According to Kosansky, the Judeo-Muslim pilgrimage came to serve as a symbol of the nation of Morocco itself. Thus, being a Moroccan comes to outrank being a Jew or a Muslim. As such, when France colonized what is now Morocco in the early 1900s, one place that the colonizing nation exerted its control was at the shrines to which pilgrims traveled. The French administration supported the idea of Judeo-Muslim pilgrimages because they “displace[d] Islam as the foundation of Moroccanness” and suggested that the foundation lay elsewhere–in paganism and the Berbers (Kosansky 346). The French feared that excessive identification with Islam or Arabia could cause problems for them, so they supported this idea (Kosansky 345-46).

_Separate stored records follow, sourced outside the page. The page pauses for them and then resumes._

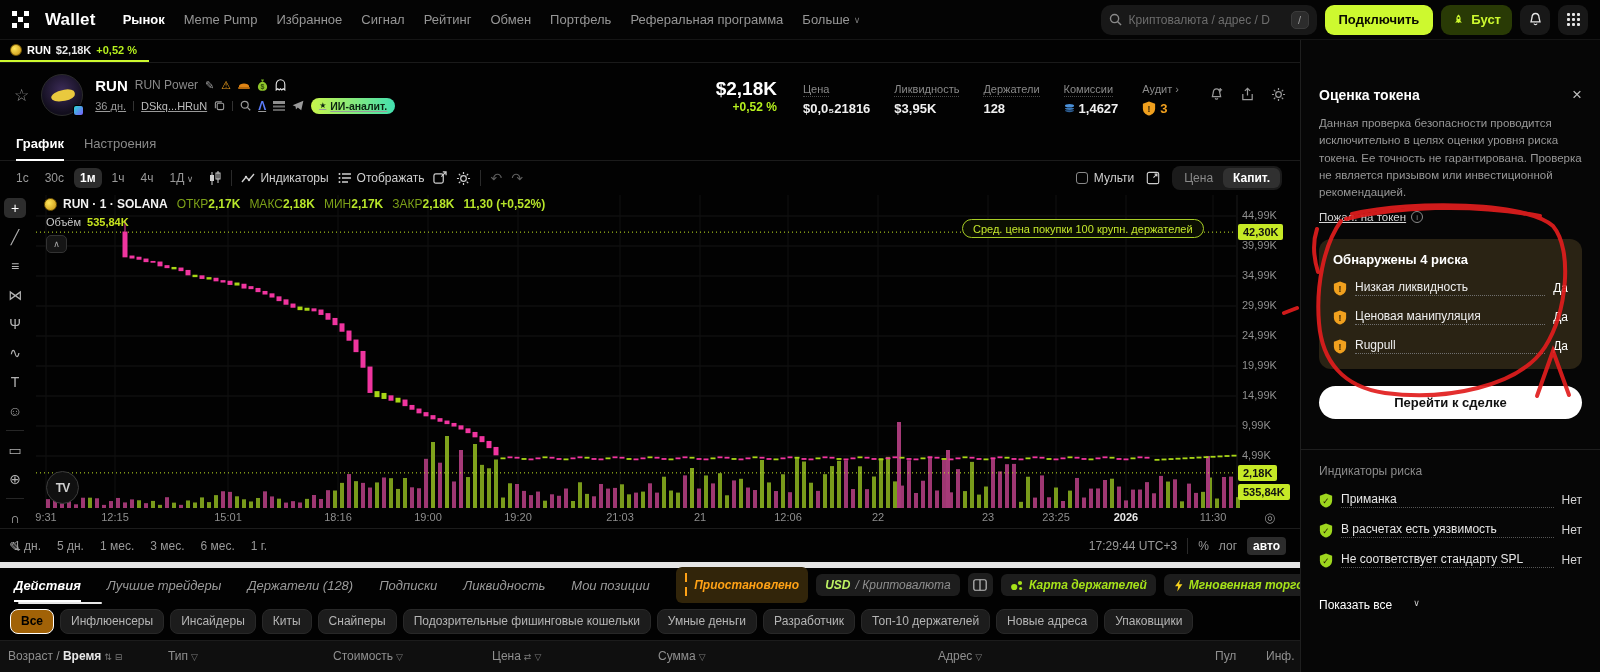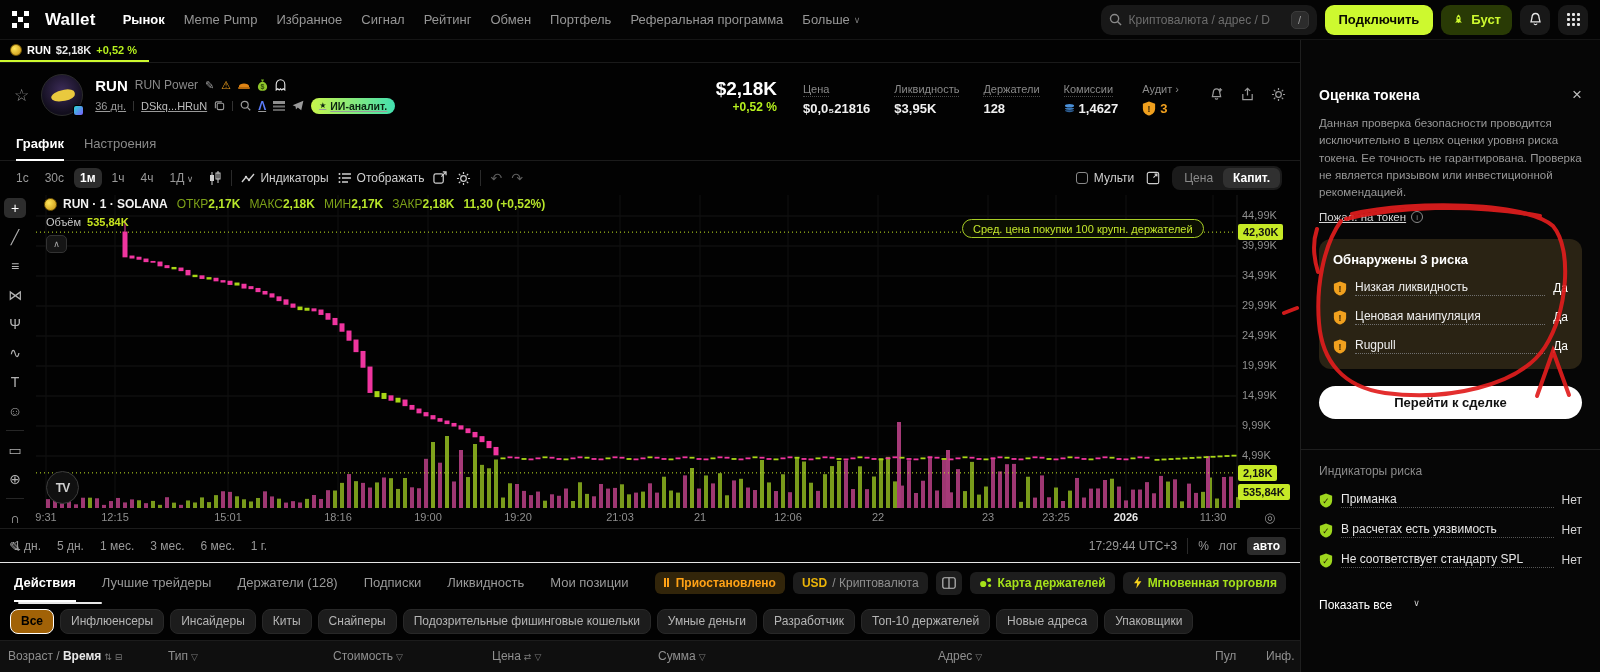--- a/index.html
+++ b/index.html
@@ -1015,7 +1015,7 @@
       <span class="info-i">i</span>
     </div>
     <div class="risk-box">
-      <div class="risk-box-title">Обнаружены 3 риска</div>
+      <div class="risk-box-title">Обнаружены 4 риска</div>
       <div id="risk-rows">
           <div class="risk-row">
             <span>

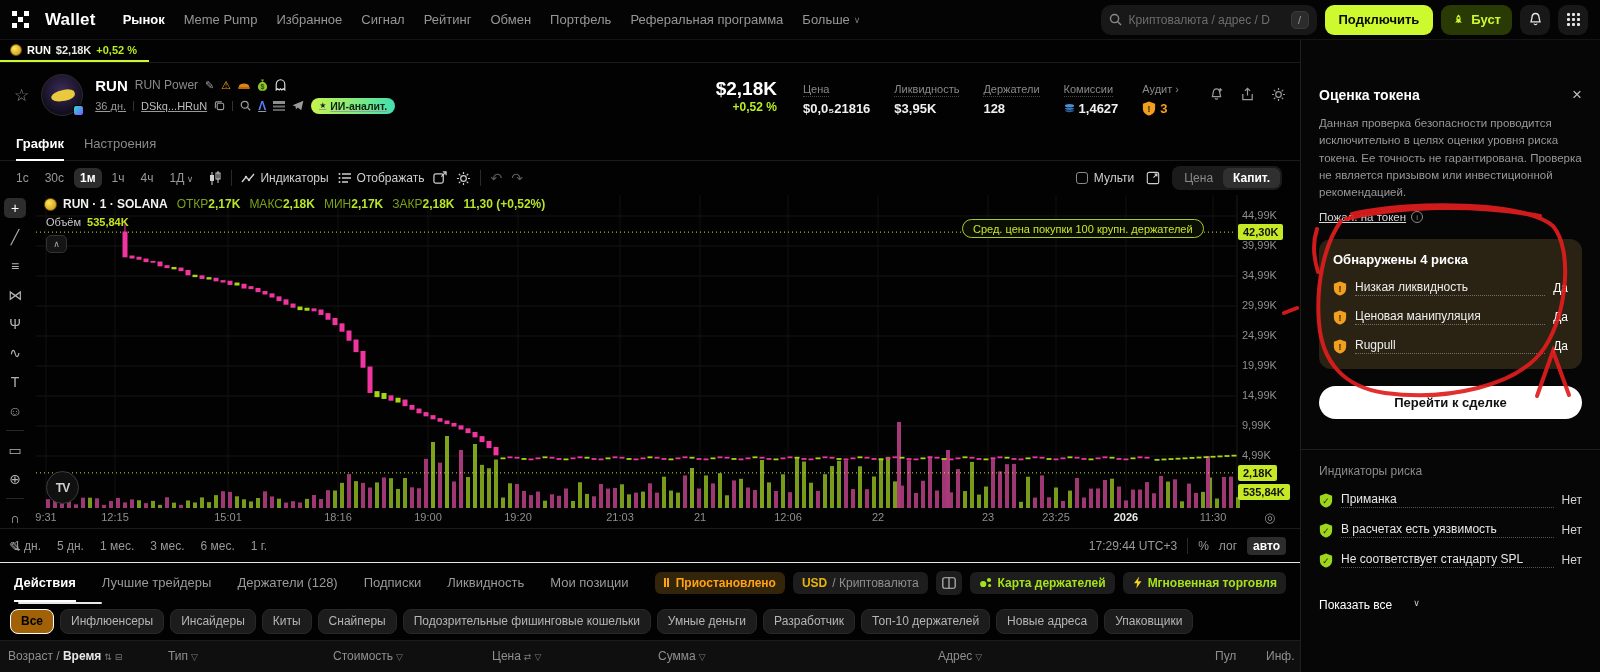--- a/index.html
+++ b/index.html
@@ -128,8 +128,8 @@
   .range-right { margin-left:auto; display:flex; align-items:center; gap:10px; }
   .auto-box { background:#2c2c2c; color:#fff; border-radius:4px; padding:2px 6px; font-weight:600; cursor:pointer; }
 
-  .bottom-tabs { position:absolute; top:499px; left:0; width:1300px; height:40px; border-top:1px solid #e5e5e5;
-                 display:flex; align-items:center; gap:26px; padding:0 14px; }
+  .bottom-tabs { position:absolute; top:499px; left:0; width:1300px; height:40px; border-top:6px solid #e5e5e5;
+                 display:flex; align-items:center; gap:26px; padding:0 14px;font-style:italic; }
   .btab { font-size:13px; color:#9a9a9a; position:relative; height:100%; display:flex; align-items:center; cursor:pointer; white-space:nowrap; }
   .btab.active { color:#fff; font-weight:700; }
   .btab.active:after { content:""; position:absolute; left:0; right:0; bottom:0; height:2.5px; background:#fff; }

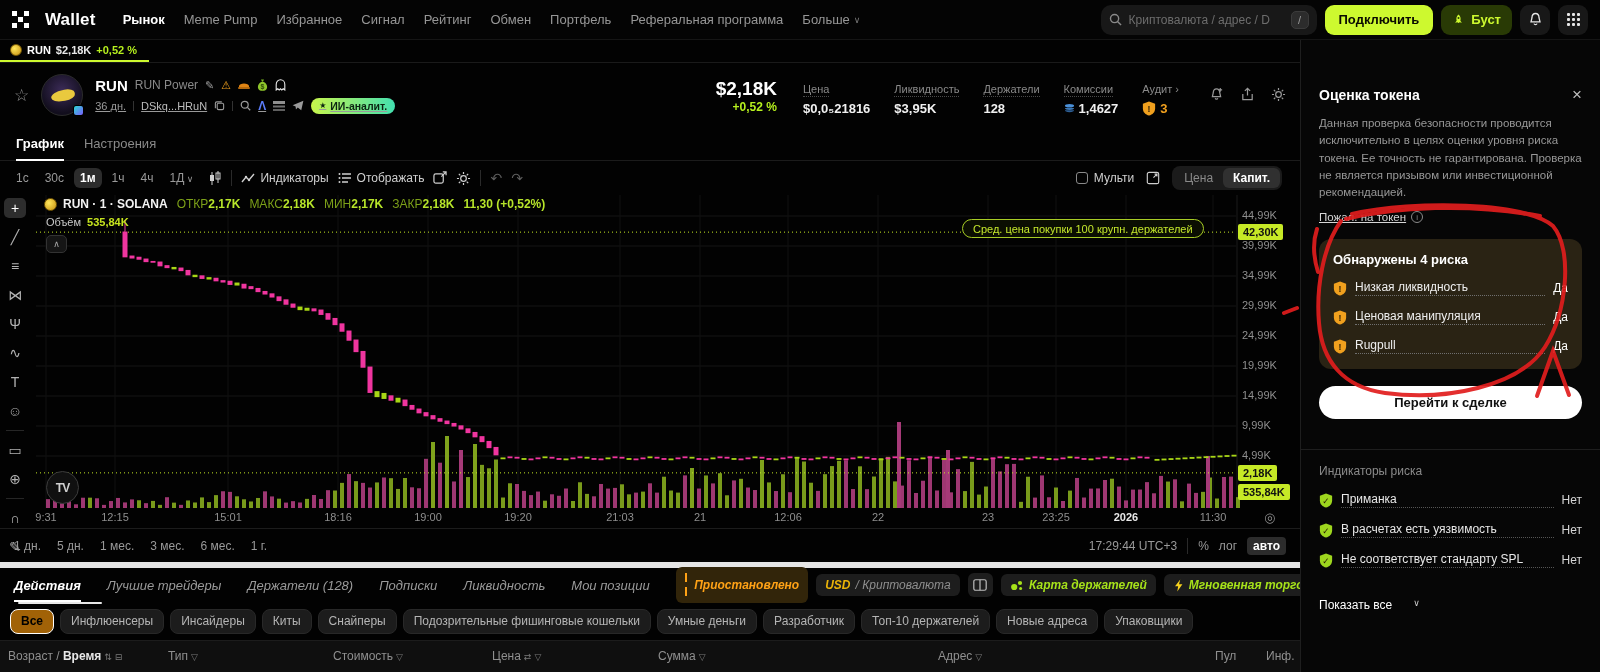--- a/index.html
+++ b/index.html
@@ -139,7 +139,7 @@
   .pbar { display:inline-block; width:2px; height:9px; background:#ffa216; margin-right:1px; }
   .pill-dark { background:#1d1d1d; border-radius:6px; padding:4px 9px; font-size:12px; color:#8f8f8f; display:flex;
                align-items:center; gap:5px; cursor:pointer; white-space:nowrap; }
-  .pill-dark b { color:#eab308; }
+  .pill-dark b { color:#bef264; }
   .pill-green { color:#a6e21a; font-weight:600; }
   .sqbtn { width:26px; height:24px; background:#1d1d1d; border-radius:6px; display:flex; align-items:center; justify-content:center; cursor:pointer; }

When Morocco became an independent nation, the Judeo-Muslim pilgrimage retained its air of nationalism, now becoming important and characteristic of the Moroccan state. Additionally, Berber activism gains intensity and challenges Morocco’s Arab identity (Kosansky 356). Once again, the identification as a Berber (the original people of Morocco) shows that many Moroccans see themselves as members of a nation, alongside–or even before–being members of a specific religious following.